Mit freundlichen Grüßen Heinrich Kautzky
Lieber Herr Kautzky,
Erike Rohde und Walter Förtsch sind nach Angaben von Gertrud Meyer gemeinsam auf einen Todesmarsch nach Kiel-Hasse geschickt worden. In ‚Streiflichter aus dem Hamburger Widerstand‘ heißt es auf S. 461f “Sämtliche Verhaftete der KdF-Gruppe befanden sich in der Gestapo-Haftanstalt Hamburg-Fuhlsbüttel. … Von diesen sollten Bornbusch, Breckenfelder, Dammann, Eggers, Förtsch, Krause, Mau, Raetsch, Rönforth, Erika Rohde sowie die männlichen Zwangsarbeiter in absehbarer Zeit durch den Volksgerichtshof abgeurteilt werden.
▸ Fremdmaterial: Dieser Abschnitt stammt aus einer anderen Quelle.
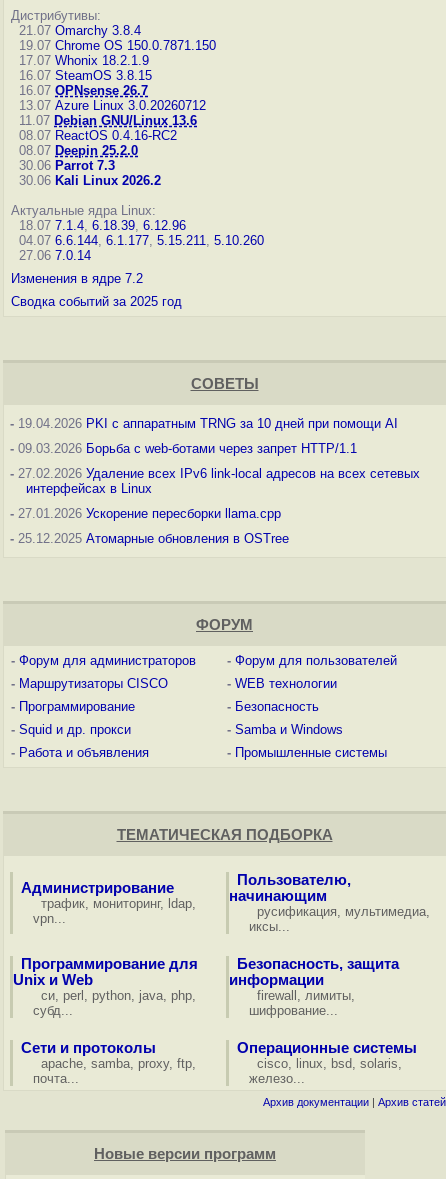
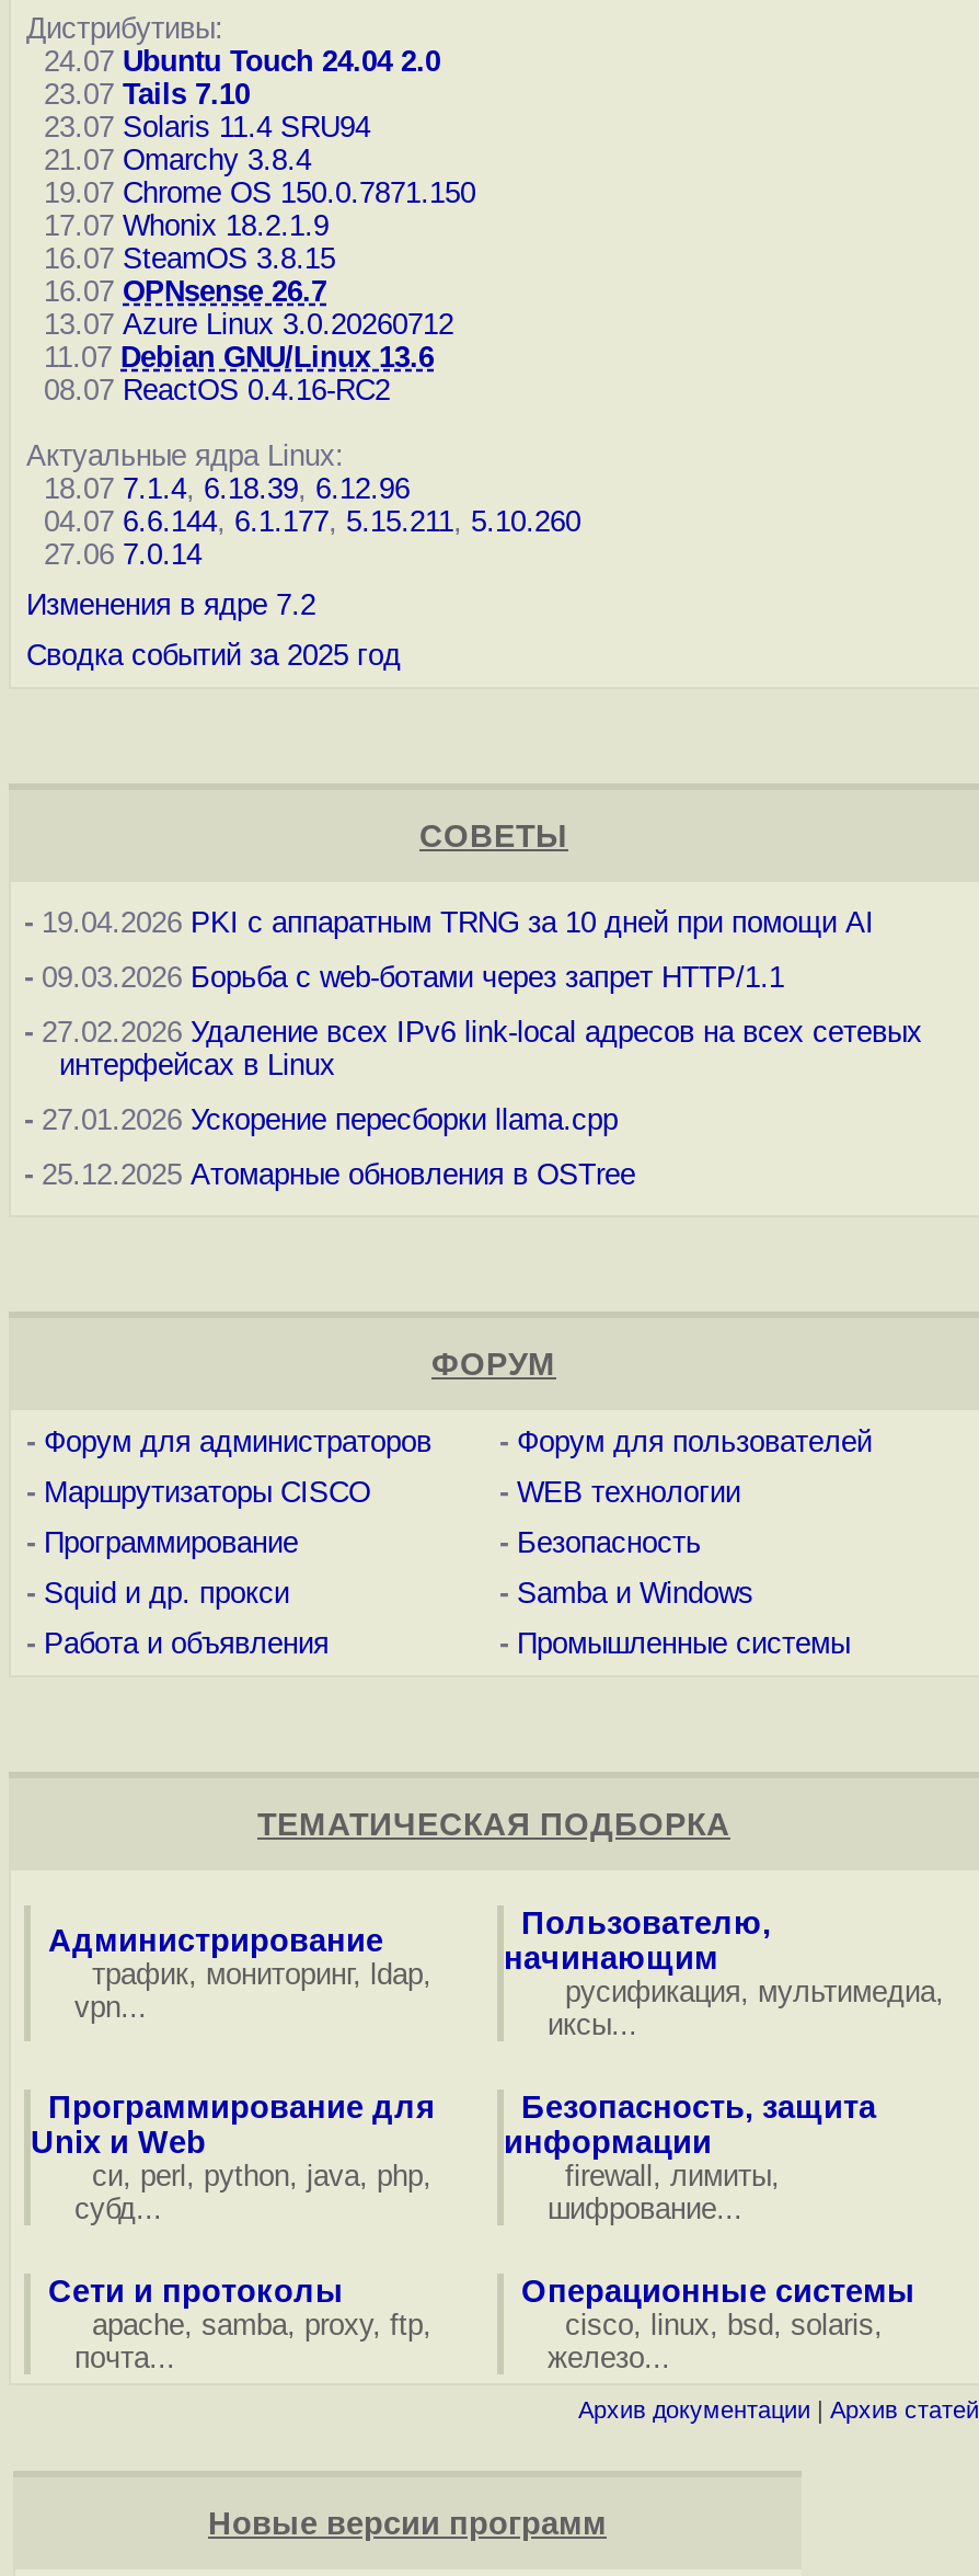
none -> [26,45,440,144] 24.07 Ubuntu Touch 24.04 2.0 | 23.07 Tails 7.10 | 23.07 Solaris 11.4 SRU94
moved [11,23,216,143] -> [26,144,475,407]: 21.07 Omarchy 3.8.4 | 19.07 Chrome OS 150.0.7871.150 | 17.07 Whonix 18.2.1.9 | 16.07 SteamOS 3.8.15 | 16.07 OPNsense 26.7 | 13.07 Azure Linux 3.0.20260712 | 11.07 Debian GNU/Linux 13.6 | 08.07 ReactOS 0.4.16-RC2
[11,143,161,188] 08.07 Deepin 25.2.0 | 30.06 Parrot 7.3 | 30.06 Kali Linux 2026.2 -> none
Einschließlich des unter dem Namen Schüler geführten Carl Schultz traten sie am 12. April 1945 aus der Gestapohaftanstalt Fuhlsbüttel mit einer großen Gruppe anderer Häftlinge zu Fuß den Evakuierungsmarsch in das Auffanglager Kiel-Hassee an. Viele Häftlinge sind unterwegs an Erschöpfung gestorben oder von der SS erschossen worden.“
Erika Rohde gibt in ihrer Zeugenaussage 1947 einige wenige Hinweise auf ihre Beziehung zu Walter Förtsch: „Nach meiner Rückkehr aus dem Konzentrationslager Kiel Hasse habe ich festgestellt, dass Helms folgende Sachen aus meiner Wohnung entwendet hat: 1 Telefunken Radioapparat Type Markstein, 1 Volksempfänger ( der Firma Algorite GmbH Hamburg 13 gehörend), 1 Reiseschreibmaschine (Marke Royal, dem Geschäftsführer der Algorite GmbH Walter Förtsch gehörend), 1 Fotoapparat Marke Kodak, ca. 30 Bücher …“ es folgen weitere Gegenstände , vor allem Bekleidung. Sie führt des Weiteres aus: „Wie mir bei meiner Verhaftung eine Schreibhilfe im Gestapo-Gebäude auf mein Befragen sagte, hat Helms meinen Telefunken Radioapparat in das Gestapo-Gebäude gebracht. Den Volksempfänger, der Firma Algorite gehörend, habe ich selbst in dem Zimmer, in welchem ein Gestapo-Mann mit Namen Warncke saß, gesehen.“ (Staatsarchiv Hamburg 213-11 2694-56 Band 3 Ermittlungsakten gegen Henry Helms u.a.)
Möglich, dass in den Ermittlungsakten noch weitere Hinweise zu finden sind. Aussagen Erika Rohdes über den Todesmarsch sind mir bisher nicht bekannt.